* **EXERCISE**
Write only how many lines of the listing below include the string "model".

* **EXERCISE MATERIALS**
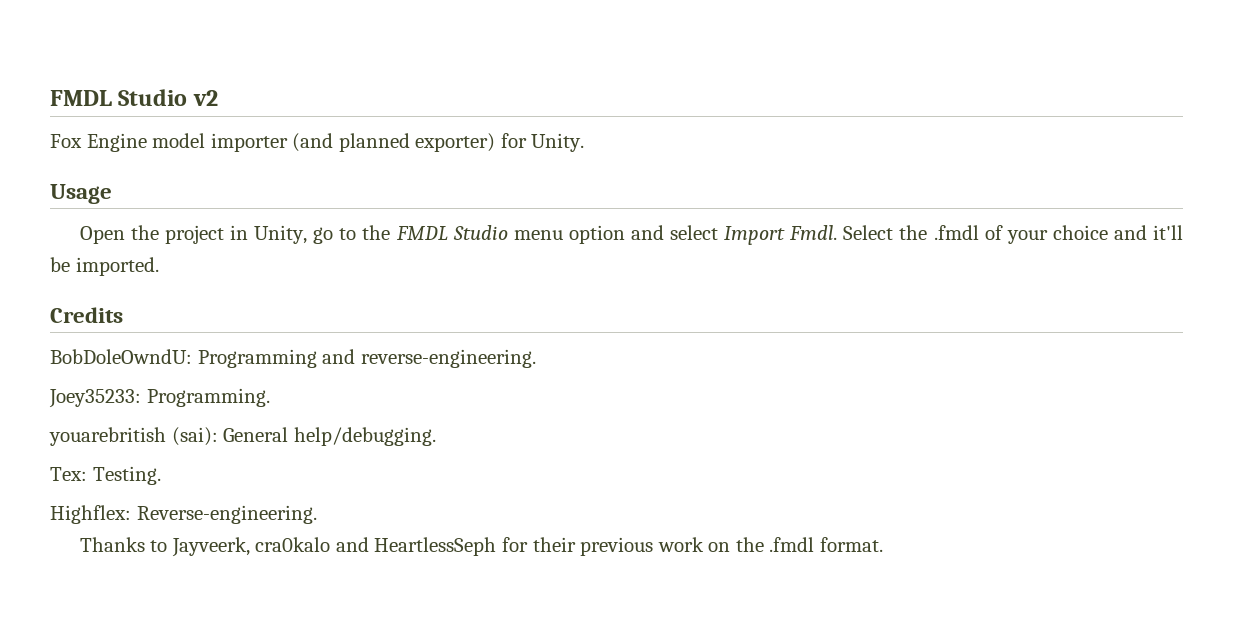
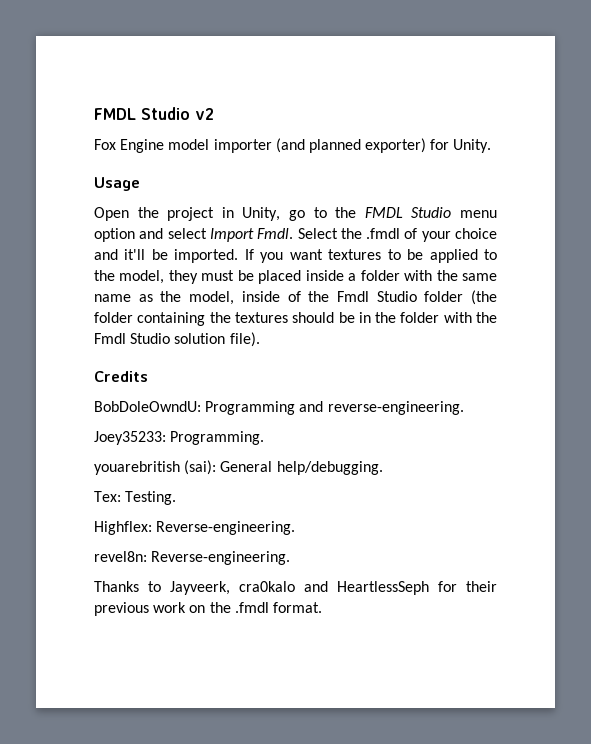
(159, 266) none -> [244,249,497,263] [94,270,497,284] [94,290,497,305] [94,312,498,326] [94,332,260,347] If you want textures to be applied to the model, they must be placed inside a folder with the same name as the model, inside of the Fmdl Studio folder (the folder containing the textures should be in the folder with the Fmdl Studio solution file).
(317, 514) none -> [94,551,291,565] // revel8n: Reverse-engineering.

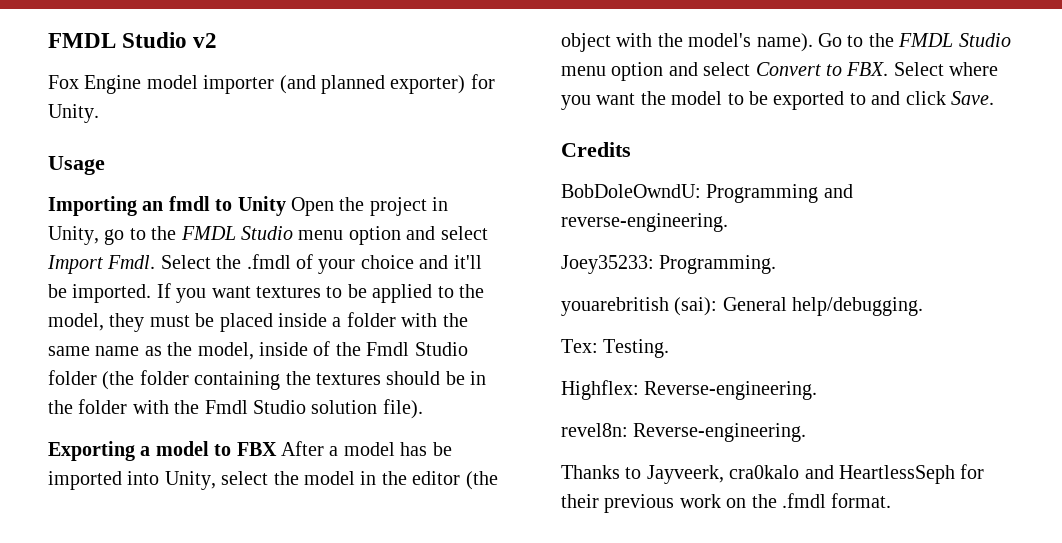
(140, 184) none -> [48,196,286,216] Importing an fmdl to Unity
(260, 339) none -> [48,441,452,461] [48,471,498,490] [561,33,1011,52] [561,62,999,81] [561,91,994,110] // Exporting a model to FBX After a model has be imported into Unity, select the model in the editor (the object with the model's name). Go to the FMDL Studio menu option and select Convert to FBX. Select where you want the model to be exported to and click Save.

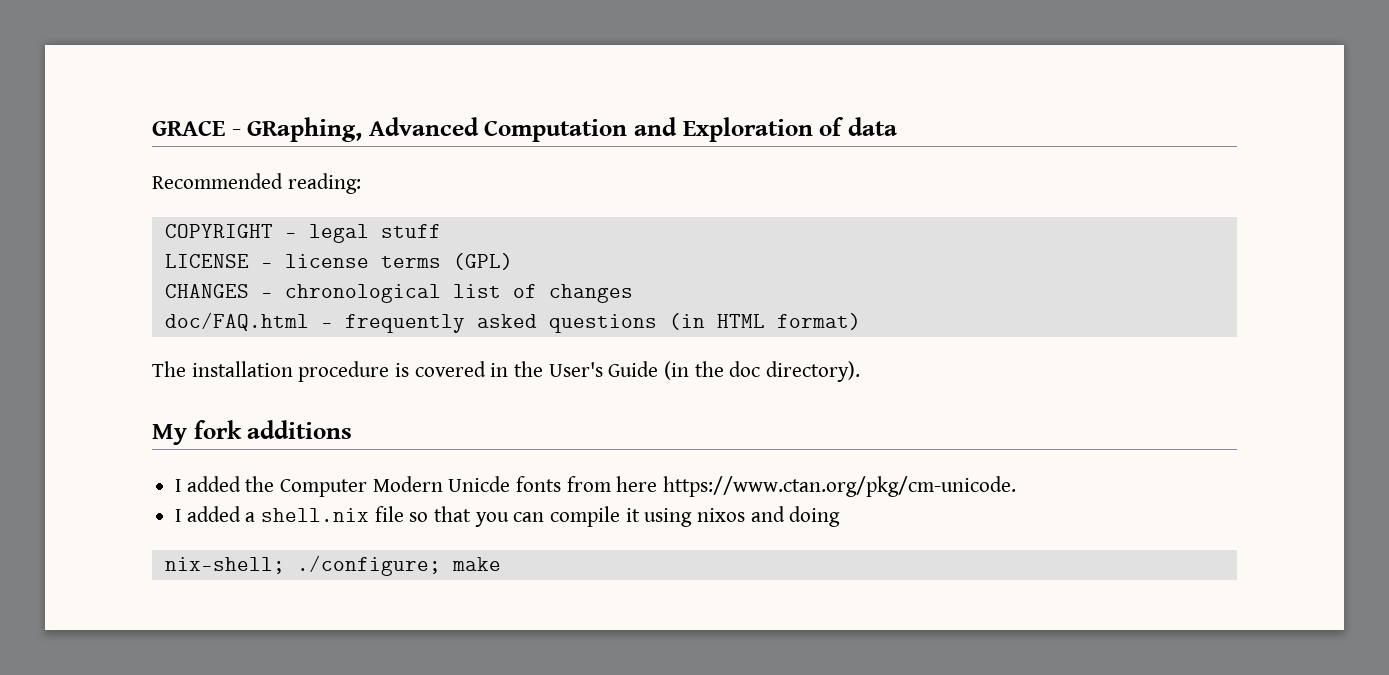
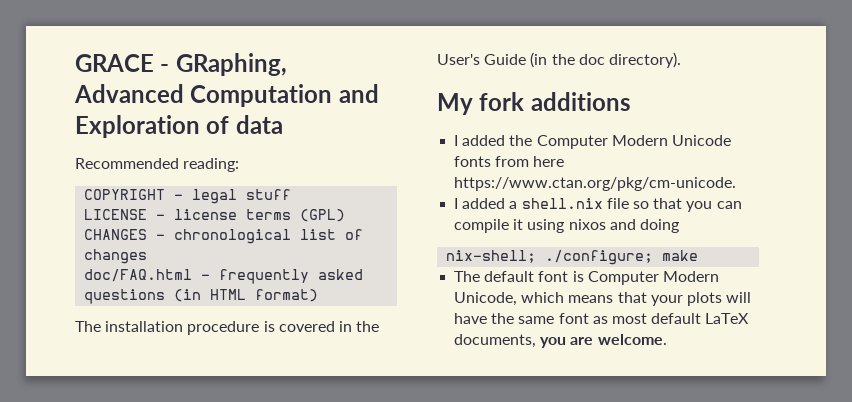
[448,476,511,492] Unicde -> [671,135,731,146] Unicode
(501, 564) none -> [454,271,719,285] [454,292,752,306] [454,313,750,324] [454,334,667,348] // The default font is Computer Modern Unicode, which means that your plots will have the same font as most default LaTeX documents, you are welcome.

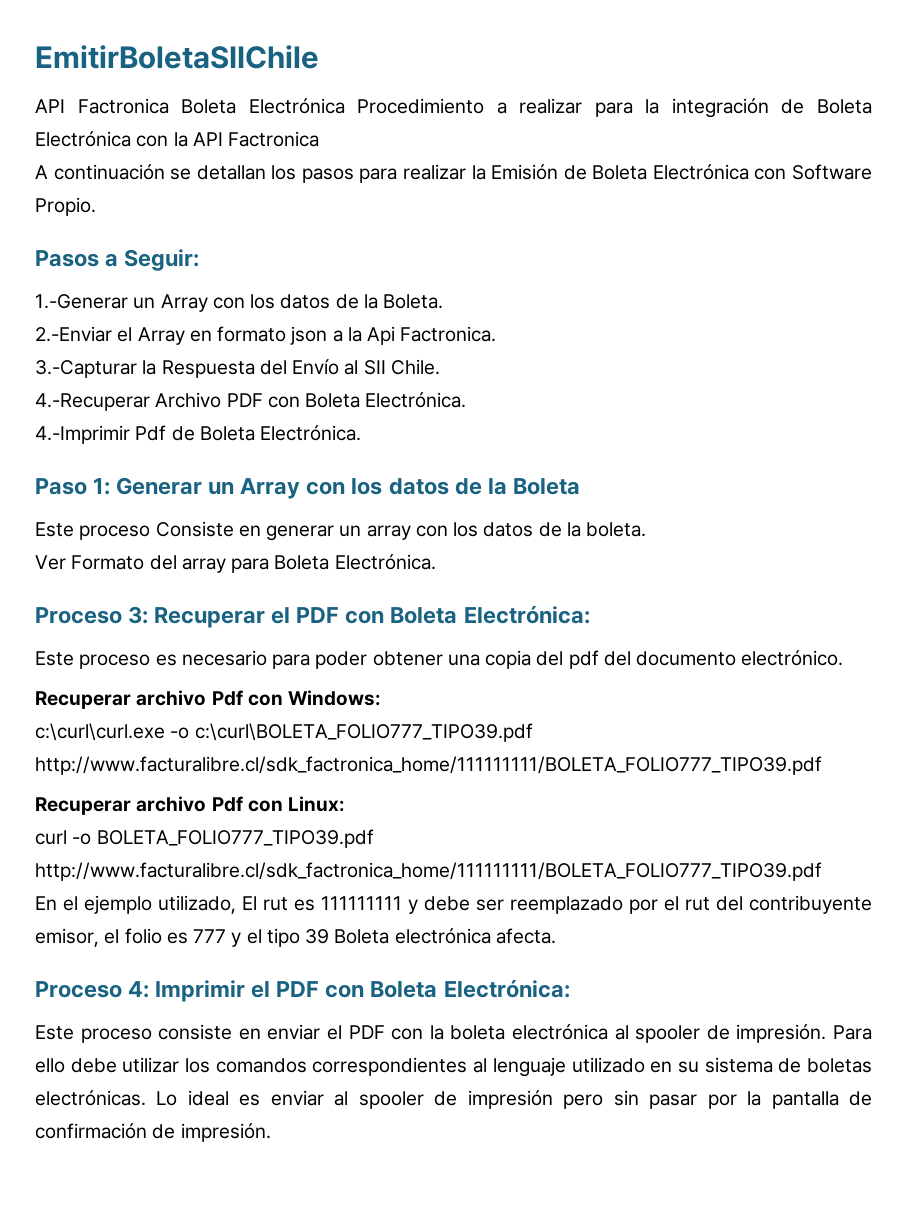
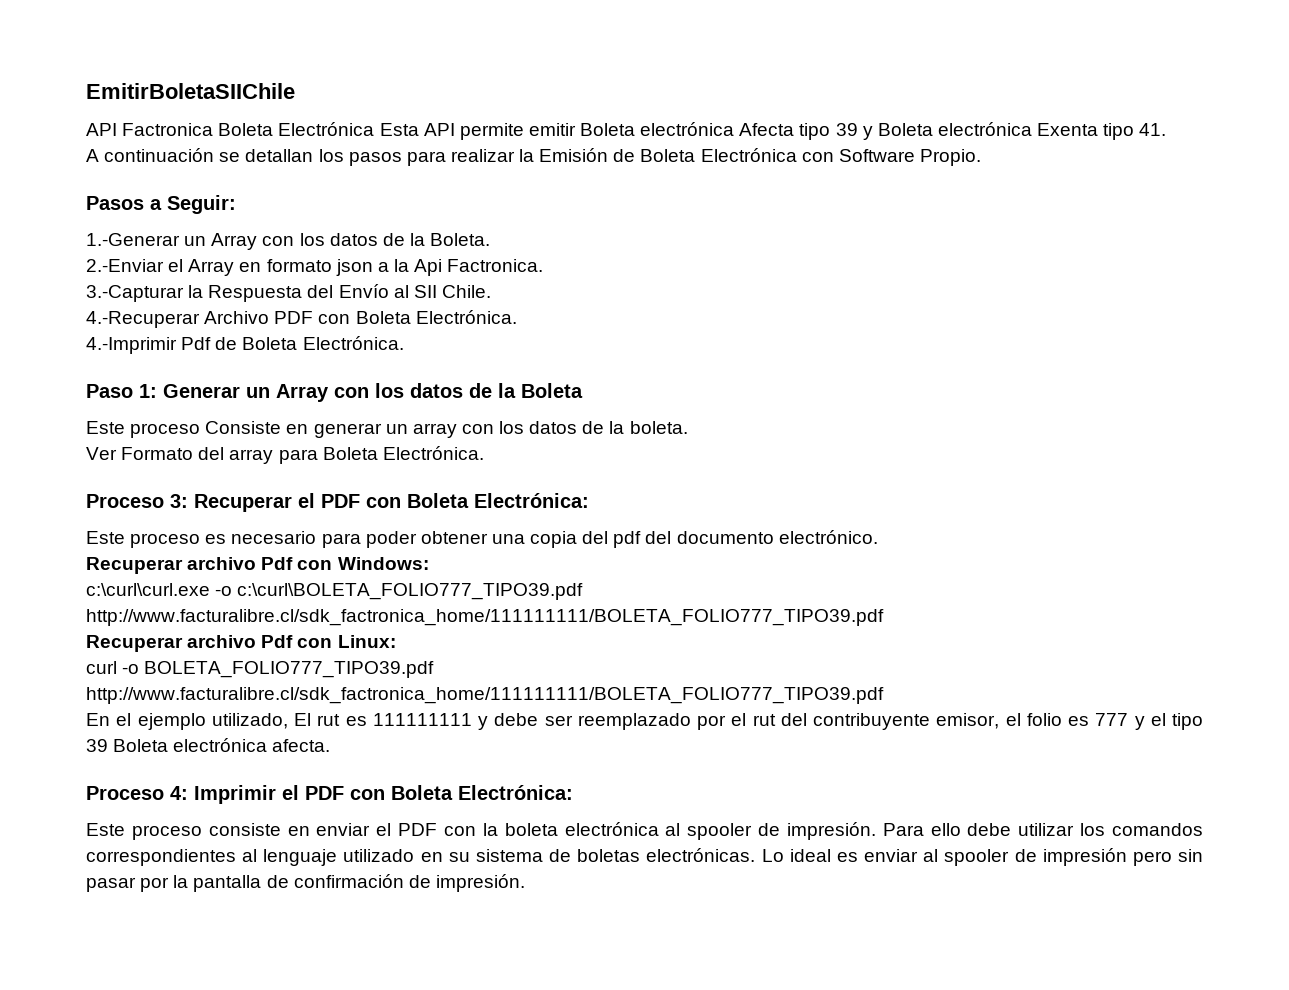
[357,98,872,118] [35,131,320,147] Procedimiento a realizar para la integración de Boleta Electrónica con la API Factronica -> [379,122,1167,140] Esta API permite emitir Boleta electrónica Afecta tipo 39 y Boleta electrónica Exenta tipo 41.

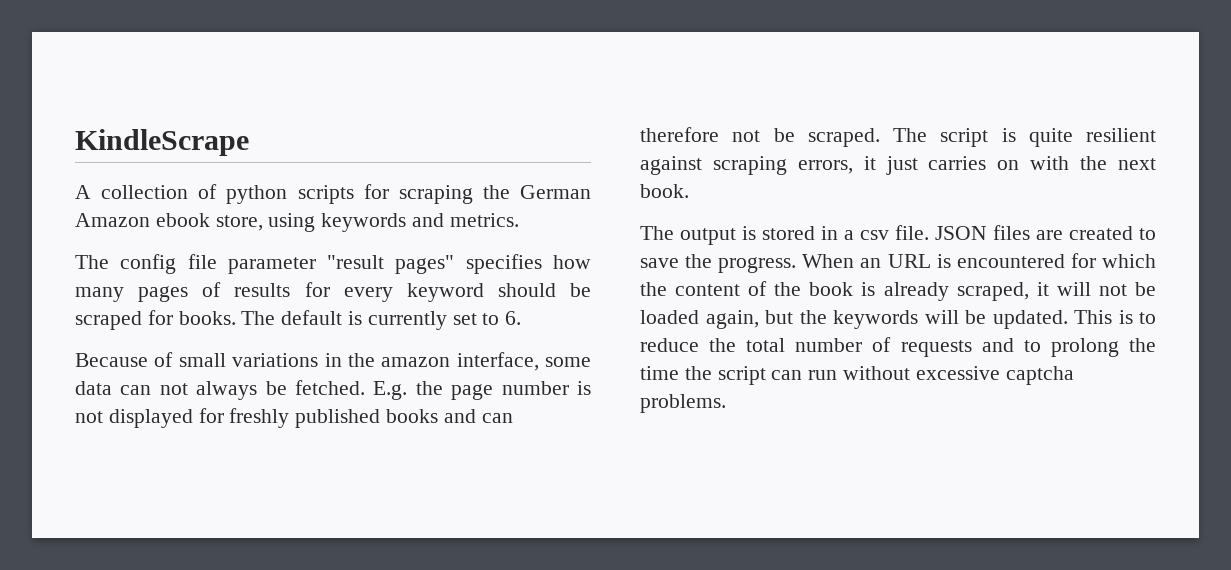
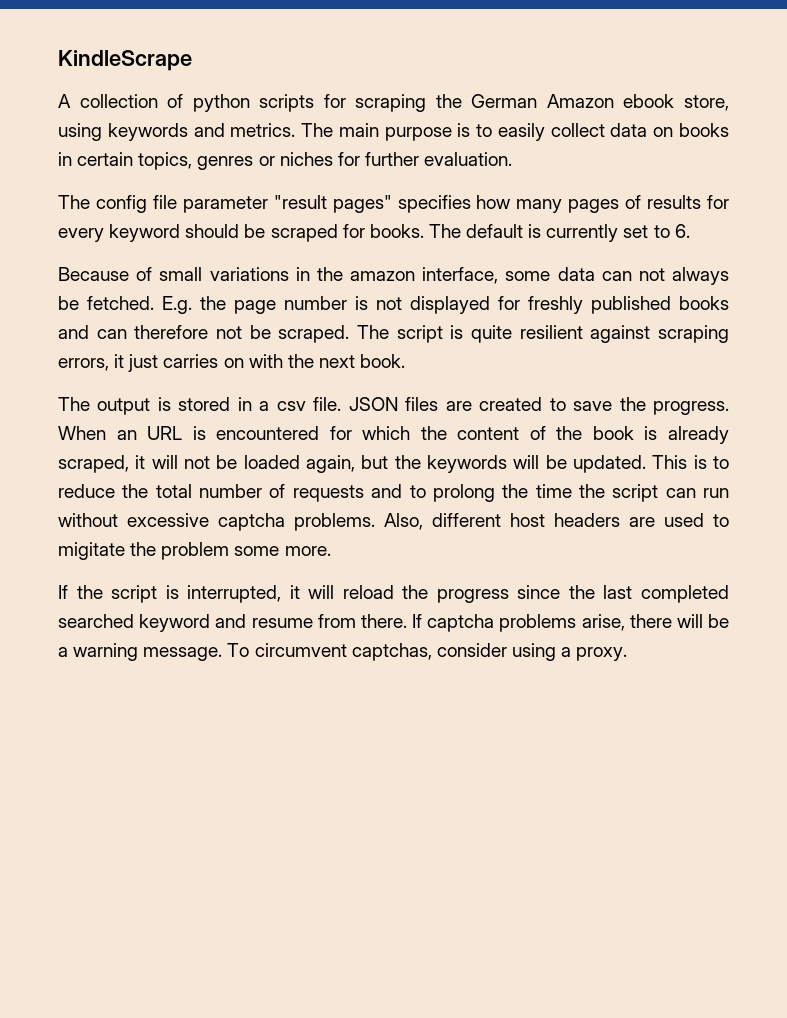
(519, 220) none -> [301,123,729,141] [58,152,513,170] The main purpose is to easily collect data on books in certain topics, genres or niches for further evaluation.
(726, 403) none -> [384,513,729,530] [58,542,331,560] [58,585,729,603] [58,614,729,632] [58,643,628,661] Also, different host headers are used to migitate the problem some more. // If the script is interrupted, it will reload the progress since the last completed searched keyword and resume from there. If captcha problems arise, there will be a warning message. To circumvent captchas, consider using a proxy.

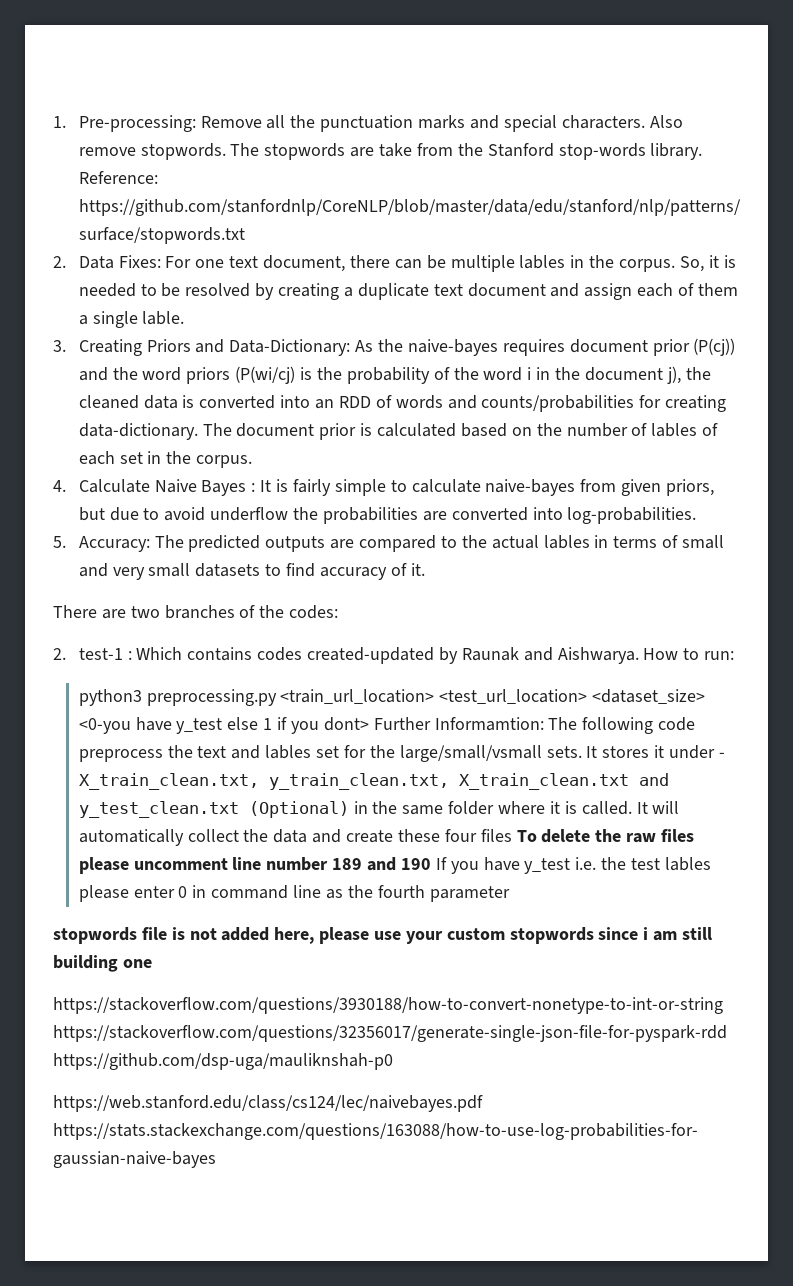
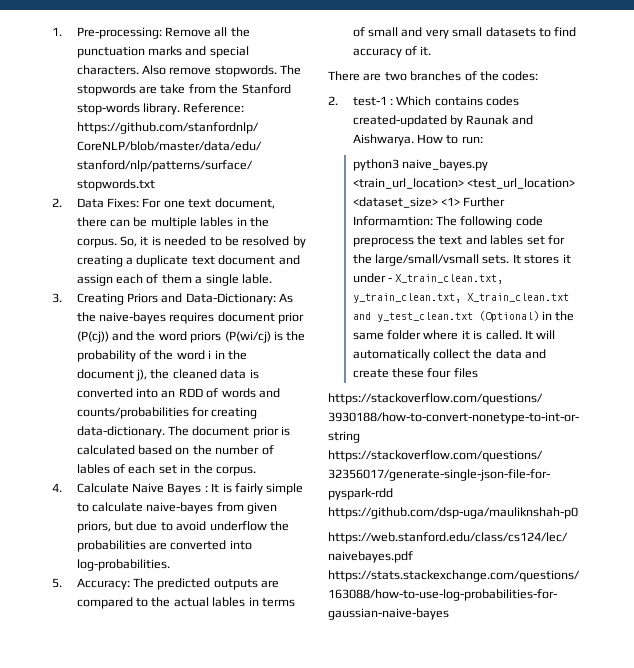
[146,689,277,706] preprocessing.py -> [402,159,489,171] naive_bayes.py
[78,717,369,734] <0-you have y_test else 1 if you dont> -> [441,197,461,206] <1>
[516,829,694,843] [78,857,711,874] [78,885,510,902] [53,927,713,944] [53,955,152,972] To delete the raw files please uncomment line number 189 and 190 If you have y_test i.e. the test lables please enter 0 in command line as the fourth parameter // stopwords file is not added here, please use your custom stopwords since i am still building one -> (478, 373) none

* **WORKED SOLUTION**
2